* [DATA TO USE]
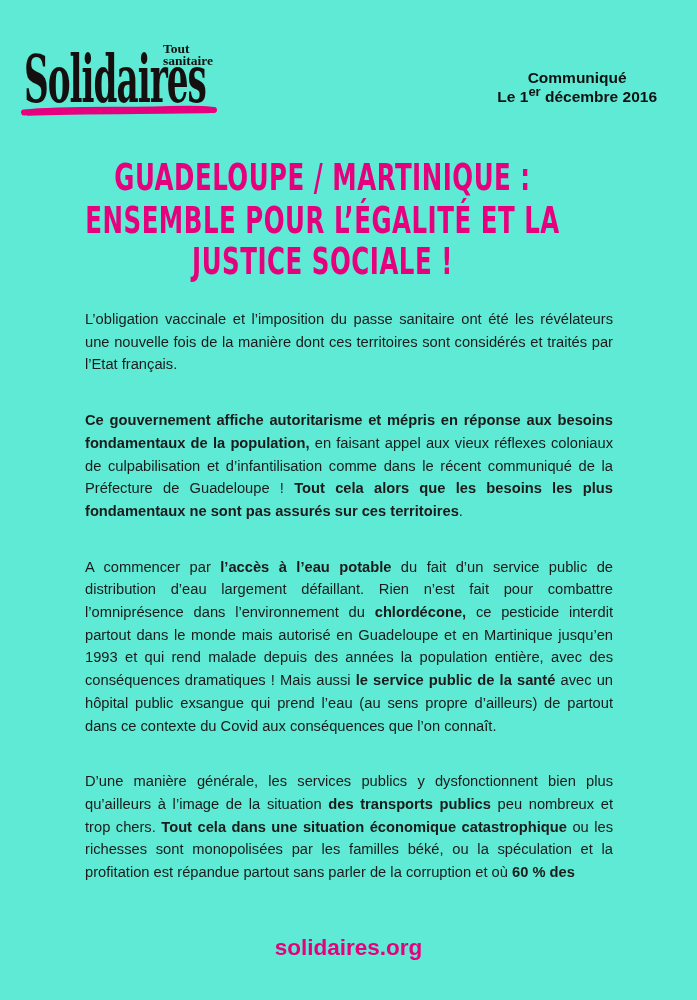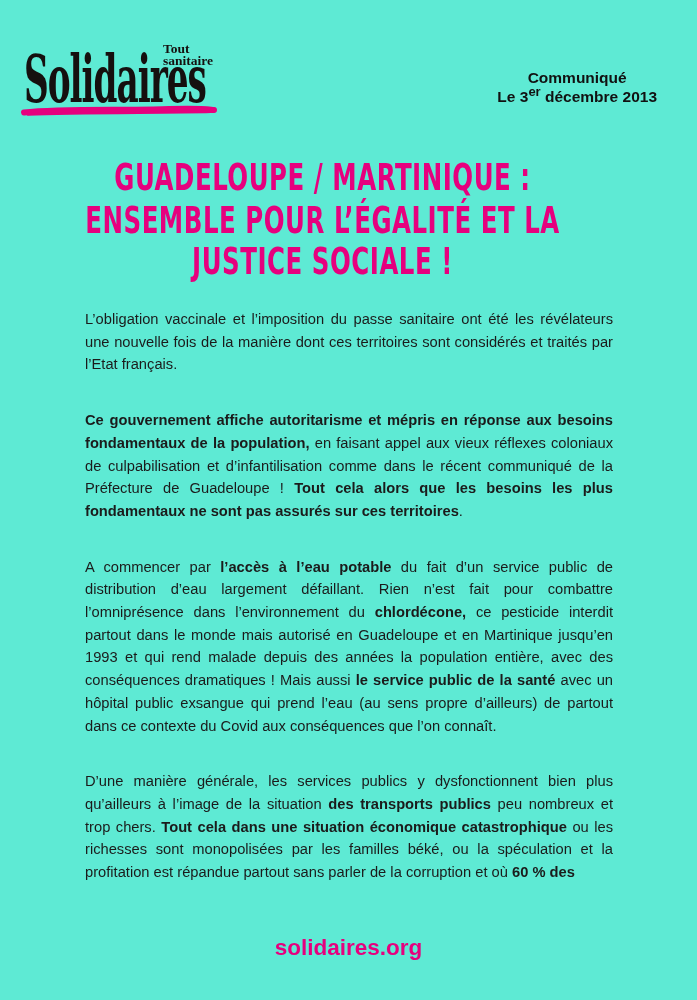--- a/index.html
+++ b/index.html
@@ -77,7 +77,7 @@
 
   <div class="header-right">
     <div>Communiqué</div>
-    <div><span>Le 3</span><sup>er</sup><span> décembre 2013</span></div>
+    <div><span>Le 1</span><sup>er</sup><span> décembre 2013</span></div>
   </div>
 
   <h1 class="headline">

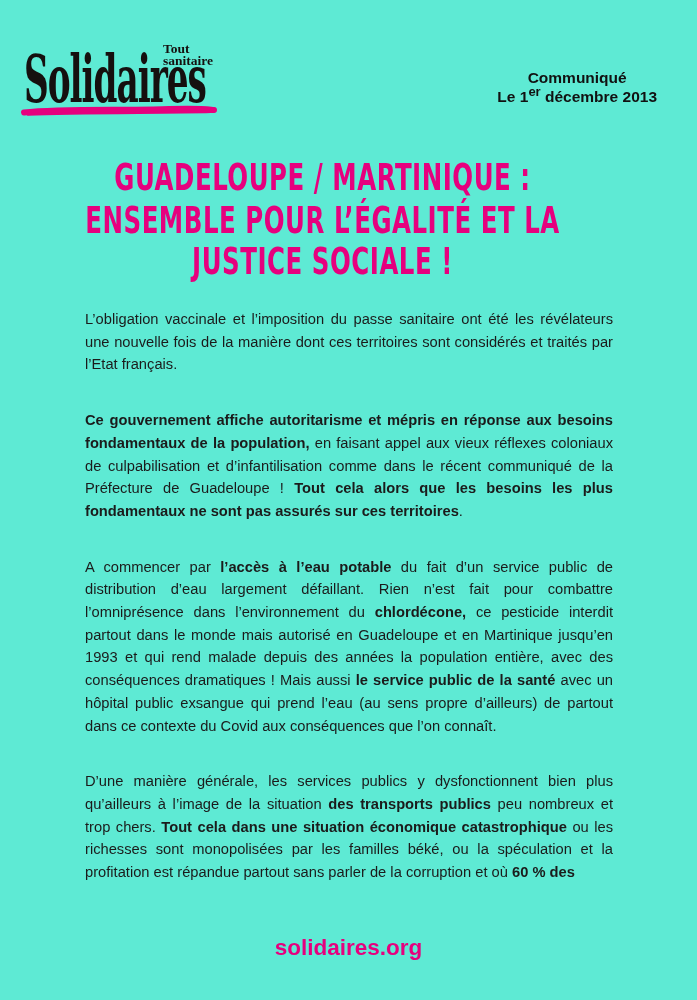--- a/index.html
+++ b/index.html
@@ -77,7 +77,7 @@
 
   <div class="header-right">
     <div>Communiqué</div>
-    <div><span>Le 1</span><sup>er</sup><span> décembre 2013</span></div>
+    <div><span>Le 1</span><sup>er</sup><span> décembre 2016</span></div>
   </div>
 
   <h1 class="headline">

* [YOUR OBJECTIVE] Having removed the pictures, write out the records exactly as they stand.

* [REPLY]
--- a/index.html
+++ b/index.html
@@ -77,7 +77,7 @@
 
   <div class="header-right">
     <div>Communiqué</div>
-    <div><span>Le 3</span><sup>er</sup><span> décembre 2013</span></div>
+    <div><span>Le 1</span><sup>er</sup><span> décembre 2013</span></div>
   </div>
 
   <h1 class="headline">

--- a/index.html
+++ b/index.html
@@ -77,7 +77,7 @@
 
   <div class="header-right">
     <div>Communiqué</div>
-    <div><span>Le 1</span><sup>er</sup><span> décembre 2013</span></div>
+    <div><span>Le 1</span><sup>er</sup><span> décembre 2016</span></div>
   </div>
 
   <h1 class="headline">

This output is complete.